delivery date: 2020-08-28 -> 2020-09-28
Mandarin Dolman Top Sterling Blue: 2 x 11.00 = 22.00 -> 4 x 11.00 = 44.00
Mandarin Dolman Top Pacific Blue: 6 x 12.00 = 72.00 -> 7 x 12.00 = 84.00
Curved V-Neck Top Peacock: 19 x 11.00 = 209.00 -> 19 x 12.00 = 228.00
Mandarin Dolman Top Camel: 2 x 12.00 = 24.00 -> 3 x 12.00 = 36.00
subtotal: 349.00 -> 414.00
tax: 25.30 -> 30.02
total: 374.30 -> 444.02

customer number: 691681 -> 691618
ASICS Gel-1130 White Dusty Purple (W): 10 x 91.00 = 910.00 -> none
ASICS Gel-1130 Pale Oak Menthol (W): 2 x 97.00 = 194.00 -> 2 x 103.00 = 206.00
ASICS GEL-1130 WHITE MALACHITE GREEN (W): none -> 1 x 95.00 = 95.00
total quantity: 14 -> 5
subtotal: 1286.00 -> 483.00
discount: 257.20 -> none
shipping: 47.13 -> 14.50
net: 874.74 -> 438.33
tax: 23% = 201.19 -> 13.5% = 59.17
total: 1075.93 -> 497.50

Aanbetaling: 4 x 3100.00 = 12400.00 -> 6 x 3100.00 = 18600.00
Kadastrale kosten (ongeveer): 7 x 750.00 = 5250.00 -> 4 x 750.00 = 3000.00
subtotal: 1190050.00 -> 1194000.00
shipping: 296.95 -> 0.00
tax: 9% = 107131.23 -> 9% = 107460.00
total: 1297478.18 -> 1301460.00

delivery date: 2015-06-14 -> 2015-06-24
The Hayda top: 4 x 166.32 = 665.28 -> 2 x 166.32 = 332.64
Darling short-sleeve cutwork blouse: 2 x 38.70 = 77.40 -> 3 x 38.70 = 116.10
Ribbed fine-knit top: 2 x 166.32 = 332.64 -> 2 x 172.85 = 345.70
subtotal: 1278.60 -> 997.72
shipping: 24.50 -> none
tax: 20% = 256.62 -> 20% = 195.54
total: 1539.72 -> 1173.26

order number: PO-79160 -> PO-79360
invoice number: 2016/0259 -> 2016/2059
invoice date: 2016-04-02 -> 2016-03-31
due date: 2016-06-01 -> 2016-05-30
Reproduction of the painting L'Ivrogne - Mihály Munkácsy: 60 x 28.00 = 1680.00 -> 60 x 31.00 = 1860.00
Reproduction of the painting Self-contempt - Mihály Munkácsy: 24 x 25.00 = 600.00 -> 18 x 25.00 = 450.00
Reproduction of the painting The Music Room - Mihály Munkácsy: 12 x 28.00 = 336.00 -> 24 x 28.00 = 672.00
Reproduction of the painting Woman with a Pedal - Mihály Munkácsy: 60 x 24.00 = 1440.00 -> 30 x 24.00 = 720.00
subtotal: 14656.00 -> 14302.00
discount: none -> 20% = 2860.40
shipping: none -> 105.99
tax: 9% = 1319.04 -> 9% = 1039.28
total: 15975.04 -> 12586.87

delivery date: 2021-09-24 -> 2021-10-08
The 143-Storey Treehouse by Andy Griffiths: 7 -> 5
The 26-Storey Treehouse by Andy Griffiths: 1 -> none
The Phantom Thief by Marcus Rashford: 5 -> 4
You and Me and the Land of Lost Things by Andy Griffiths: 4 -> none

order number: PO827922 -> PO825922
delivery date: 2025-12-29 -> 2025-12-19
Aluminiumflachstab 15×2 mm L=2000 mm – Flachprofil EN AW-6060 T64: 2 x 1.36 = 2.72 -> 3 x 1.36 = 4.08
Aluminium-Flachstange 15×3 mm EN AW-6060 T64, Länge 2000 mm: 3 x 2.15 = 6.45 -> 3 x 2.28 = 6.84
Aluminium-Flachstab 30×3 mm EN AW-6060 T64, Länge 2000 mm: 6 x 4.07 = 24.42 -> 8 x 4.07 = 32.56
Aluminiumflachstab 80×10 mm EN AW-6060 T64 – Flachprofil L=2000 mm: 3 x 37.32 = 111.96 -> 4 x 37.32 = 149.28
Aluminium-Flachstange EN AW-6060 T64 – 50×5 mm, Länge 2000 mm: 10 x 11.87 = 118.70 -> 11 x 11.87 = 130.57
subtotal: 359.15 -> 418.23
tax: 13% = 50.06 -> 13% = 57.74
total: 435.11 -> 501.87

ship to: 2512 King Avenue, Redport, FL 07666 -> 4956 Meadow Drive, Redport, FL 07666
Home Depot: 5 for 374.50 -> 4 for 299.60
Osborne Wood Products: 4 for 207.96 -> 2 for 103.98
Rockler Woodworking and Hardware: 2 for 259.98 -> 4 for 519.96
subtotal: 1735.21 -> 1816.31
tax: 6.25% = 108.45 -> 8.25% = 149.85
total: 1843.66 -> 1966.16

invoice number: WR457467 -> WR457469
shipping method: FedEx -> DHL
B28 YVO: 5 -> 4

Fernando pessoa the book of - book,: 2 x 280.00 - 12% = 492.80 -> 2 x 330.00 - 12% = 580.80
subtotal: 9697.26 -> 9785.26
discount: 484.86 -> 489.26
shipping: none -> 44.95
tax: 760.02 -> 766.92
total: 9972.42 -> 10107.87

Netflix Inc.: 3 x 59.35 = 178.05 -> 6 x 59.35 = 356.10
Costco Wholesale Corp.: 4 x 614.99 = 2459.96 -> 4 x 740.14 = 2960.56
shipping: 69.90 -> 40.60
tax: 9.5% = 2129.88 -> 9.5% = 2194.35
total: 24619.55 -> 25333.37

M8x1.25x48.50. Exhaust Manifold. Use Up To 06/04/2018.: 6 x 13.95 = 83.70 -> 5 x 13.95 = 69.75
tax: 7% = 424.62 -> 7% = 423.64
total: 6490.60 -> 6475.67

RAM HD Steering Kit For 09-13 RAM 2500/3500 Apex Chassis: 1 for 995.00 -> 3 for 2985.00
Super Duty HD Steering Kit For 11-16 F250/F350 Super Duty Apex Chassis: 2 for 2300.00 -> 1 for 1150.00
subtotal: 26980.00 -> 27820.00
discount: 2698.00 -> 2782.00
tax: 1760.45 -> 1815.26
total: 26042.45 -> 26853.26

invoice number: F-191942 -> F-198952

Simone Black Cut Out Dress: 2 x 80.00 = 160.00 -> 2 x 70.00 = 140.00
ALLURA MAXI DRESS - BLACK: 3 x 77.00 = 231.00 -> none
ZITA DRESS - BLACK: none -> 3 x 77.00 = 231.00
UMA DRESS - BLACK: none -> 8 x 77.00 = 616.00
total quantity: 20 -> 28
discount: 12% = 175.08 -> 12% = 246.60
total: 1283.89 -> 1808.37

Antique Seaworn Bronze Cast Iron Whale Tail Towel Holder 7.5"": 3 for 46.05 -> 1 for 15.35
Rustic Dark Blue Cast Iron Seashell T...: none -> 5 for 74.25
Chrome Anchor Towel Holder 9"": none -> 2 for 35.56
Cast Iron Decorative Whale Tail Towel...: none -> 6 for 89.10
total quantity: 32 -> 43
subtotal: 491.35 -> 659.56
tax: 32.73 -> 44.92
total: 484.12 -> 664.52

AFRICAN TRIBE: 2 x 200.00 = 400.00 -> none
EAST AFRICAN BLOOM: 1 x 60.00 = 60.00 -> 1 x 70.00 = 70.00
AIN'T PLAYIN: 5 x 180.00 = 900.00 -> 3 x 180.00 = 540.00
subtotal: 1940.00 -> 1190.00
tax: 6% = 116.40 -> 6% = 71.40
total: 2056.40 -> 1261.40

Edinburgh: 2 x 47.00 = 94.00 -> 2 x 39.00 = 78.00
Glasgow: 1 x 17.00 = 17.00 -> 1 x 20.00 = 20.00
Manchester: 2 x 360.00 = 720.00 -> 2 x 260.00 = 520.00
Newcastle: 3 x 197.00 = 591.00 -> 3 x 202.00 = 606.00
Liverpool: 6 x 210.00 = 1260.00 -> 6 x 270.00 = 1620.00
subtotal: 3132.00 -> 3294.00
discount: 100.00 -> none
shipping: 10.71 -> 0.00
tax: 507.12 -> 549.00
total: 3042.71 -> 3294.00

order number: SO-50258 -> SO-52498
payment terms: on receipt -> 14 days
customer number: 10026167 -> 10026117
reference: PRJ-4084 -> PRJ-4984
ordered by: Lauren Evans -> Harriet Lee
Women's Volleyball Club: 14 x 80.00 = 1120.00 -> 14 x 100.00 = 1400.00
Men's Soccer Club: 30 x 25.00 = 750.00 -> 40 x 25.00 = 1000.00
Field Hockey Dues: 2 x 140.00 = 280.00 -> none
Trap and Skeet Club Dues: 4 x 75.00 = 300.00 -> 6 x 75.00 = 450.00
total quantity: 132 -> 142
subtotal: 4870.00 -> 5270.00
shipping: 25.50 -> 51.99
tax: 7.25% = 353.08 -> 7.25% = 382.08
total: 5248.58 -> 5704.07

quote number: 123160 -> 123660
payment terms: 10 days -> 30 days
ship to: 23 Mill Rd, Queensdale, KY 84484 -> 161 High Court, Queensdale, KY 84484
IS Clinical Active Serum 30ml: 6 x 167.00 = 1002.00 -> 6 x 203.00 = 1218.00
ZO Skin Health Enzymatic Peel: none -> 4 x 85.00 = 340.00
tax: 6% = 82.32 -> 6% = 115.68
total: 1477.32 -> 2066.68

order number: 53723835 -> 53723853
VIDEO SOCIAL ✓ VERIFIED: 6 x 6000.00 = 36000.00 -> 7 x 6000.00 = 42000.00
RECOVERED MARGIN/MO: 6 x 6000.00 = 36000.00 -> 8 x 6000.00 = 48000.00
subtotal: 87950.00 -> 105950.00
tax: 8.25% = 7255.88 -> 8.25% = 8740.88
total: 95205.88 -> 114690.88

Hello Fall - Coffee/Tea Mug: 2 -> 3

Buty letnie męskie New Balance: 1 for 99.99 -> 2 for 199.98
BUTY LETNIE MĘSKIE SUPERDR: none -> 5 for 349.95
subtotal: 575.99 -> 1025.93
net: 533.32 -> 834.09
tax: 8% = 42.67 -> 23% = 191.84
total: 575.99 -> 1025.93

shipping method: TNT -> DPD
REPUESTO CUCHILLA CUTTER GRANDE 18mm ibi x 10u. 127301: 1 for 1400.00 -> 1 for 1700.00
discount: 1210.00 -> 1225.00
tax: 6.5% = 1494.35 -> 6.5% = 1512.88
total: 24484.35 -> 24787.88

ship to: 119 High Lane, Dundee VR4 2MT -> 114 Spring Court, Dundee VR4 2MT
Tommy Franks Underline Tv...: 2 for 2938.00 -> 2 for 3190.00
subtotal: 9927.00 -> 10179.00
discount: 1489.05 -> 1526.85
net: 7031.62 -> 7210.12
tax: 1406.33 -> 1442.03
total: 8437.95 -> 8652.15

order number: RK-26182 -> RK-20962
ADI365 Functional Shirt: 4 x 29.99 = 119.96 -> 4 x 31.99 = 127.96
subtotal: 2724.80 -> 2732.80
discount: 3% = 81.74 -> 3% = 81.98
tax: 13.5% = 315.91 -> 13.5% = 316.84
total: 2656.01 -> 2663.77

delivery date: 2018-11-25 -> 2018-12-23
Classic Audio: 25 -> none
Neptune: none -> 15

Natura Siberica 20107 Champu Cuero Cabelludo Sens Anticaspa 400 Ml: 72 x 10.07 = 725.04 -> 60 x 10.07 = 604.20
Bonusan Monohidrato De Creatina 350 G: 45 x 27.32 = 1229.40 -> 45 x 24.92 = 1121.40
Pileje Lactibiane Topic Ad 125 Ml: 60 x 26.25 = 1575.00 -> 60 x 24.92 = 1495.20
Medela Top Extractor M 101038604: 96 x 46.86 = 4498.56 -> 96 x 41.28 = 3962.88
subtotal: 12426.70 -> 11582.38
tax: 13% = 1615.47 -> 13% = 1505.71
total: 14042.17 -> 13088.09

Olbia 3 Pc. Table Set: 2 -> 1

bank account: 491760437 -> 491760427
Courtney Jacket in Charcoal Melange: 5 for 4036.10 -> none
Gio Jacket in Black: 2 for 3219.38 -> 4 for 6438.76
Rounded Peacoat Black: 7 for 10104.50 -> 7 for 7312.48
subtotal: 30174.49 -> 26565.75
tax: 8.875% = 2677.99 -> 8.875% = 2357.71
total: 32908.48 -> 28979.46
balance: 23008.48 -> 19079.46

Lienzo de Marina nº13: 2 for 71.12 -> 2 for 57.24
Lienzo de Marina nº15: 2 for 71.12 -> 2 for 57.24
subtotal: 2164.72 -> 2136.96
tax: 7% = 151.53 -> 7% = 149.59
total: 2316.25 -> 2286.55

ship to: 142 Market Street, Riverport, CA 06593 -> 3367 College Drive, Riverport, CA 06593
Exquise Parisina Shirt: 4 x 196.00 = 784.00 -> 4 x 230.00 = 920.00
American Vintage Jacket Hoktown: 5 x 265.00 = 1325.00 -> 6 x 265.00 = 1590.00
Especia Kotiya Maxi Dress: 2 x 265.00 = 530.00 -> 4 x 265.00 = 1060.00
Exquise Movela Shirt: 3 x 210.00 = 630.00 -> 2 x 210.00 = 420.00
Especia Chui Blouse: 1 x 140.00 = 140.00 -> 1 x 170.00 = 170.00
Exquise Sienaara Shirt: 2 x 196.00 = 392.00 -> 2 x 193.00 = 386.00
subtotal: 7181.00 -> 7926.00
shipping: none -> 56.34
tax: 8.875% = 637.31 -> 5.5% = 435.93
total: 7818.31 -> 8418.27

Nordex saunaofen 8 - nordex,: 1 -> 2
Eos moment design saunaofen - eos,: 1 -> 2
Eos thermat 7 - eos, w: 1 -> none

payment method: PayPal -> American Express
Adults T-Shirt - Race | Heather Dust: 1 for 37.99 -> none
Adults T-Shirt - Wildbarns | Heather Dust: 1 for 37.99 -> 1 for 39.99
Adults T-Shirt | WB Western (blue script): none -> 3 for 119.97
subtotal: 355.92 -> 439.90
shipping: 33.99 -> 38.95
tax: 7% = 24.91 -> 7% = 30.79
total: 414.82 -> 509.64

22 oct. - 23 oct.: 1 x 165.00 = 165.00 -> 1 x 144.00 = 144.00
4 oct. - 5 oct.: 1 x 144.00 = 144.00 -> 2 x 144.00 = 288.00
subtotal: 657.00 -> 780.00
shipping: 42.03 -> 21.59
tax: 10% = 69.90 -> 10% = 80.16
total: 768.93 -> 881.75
━━━━━━
[Task objective]
Copy, exactly and only, the lines above that begin with the one containing "order number: PO827922 -> PO825922" and finish with the one containing "Aluminiumflachstab 80×10 mm".

[The answer]
order number: PO827922 -> PO825922
delivery date: 2025-12-29 -> 2025-12-19
Aluminiumflachstab 15×2 mm L=2000 mm – Flachprofil EN AW-6060 T64: 2 x 1.36 = 2.72 -> 3 x 1.36 = 4.08
Aluminium-Flachstange 15×3 mm EN AW-6060 T64, Länge 2000 mm: 3 x 2.15 = 6.45 -> 3 x 2.28 = 6.84
Aluminium-Flachstab 30×3 mm EN AW-6060 T64, Länge 2000 mm: 6 x 4.07 = 24.42 -> 8 x 4.07 = 32.56
Aluminiumflachstab 80×10 mm EN AW-6060 T64 – Flachprofil L=2000 mm: 3 x 37.32 = 111.96 -> 4 x 37.32 = 149.28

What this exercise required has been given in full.